实现这一目标的典型方法是在搜索之前将障碍物充气。
假设你的机器人是半径为25厘米的圆形。如果机器人中心距离障碍物不到25厘米，机器人的边缘就会碰到障碍物，对吧？因此，您将障碍物放大（充气）25厘米（这意味着距离原始障碍物25厘米以内的任何点都将成为障碍物），以便您可以规划机器人中心的运动。
如果你想要额外的安全距离，例如10厘米（即机器人距离障碍物10厘米以外的边缘），你可以将障碍物充气35厘米而不是25厘米。
对于非圆机器人，障碍物至少要膨胀一半的轴线，以确保与障碍物不发生碰撞。

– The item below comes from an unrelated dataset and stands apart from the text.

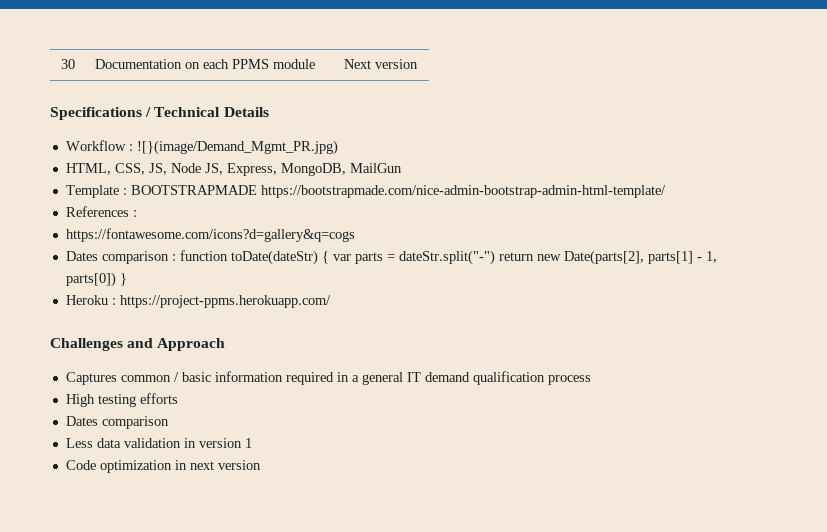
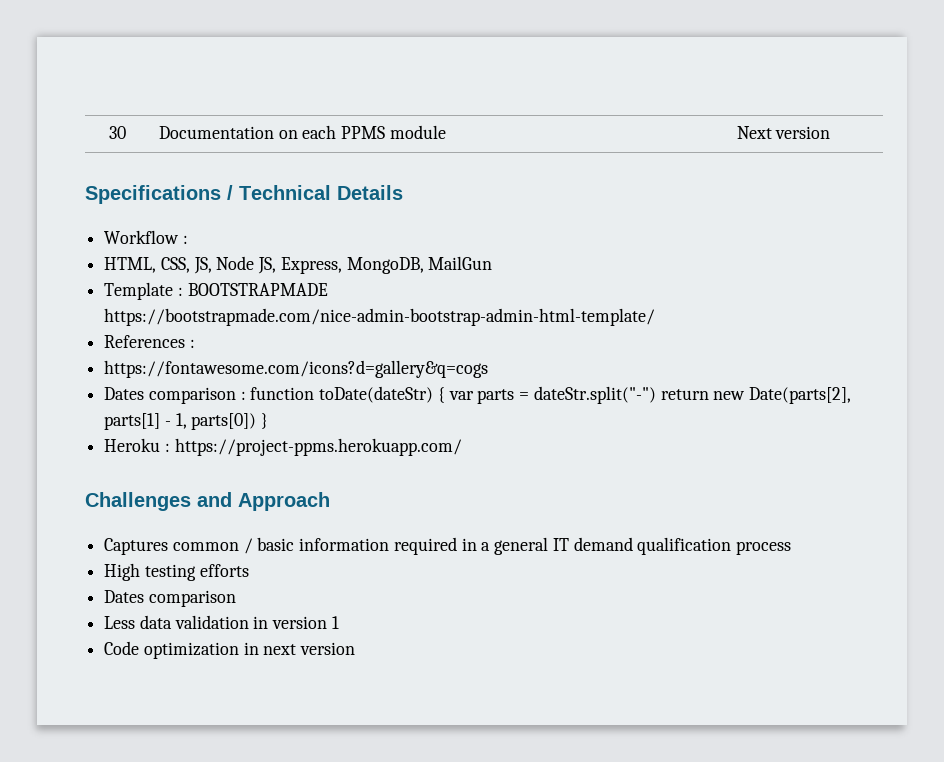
[136,140,338,155] ![}(image/Demand_Mgmt_PR.jpg) -> (188, 239) none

例如，如果机器人的外形是50x80，障碍物应该充气80/2=40，以确保轨迹安全。
另外，请注意，障碍物充气法最适合圆形/方形机器人。对于具有一个长轴的矩形机器人/机器人，当机器人周围的栅格地图具有狭窄的通道时，即使机器人能够真实地通过它，障碍物膨胀也会使其不可行，这可能是有问题的。
这种障碍物膨胀可以通过编程的方式在地图上使用形态学操作来实现。参见scikit-image.morphology中的膨胀。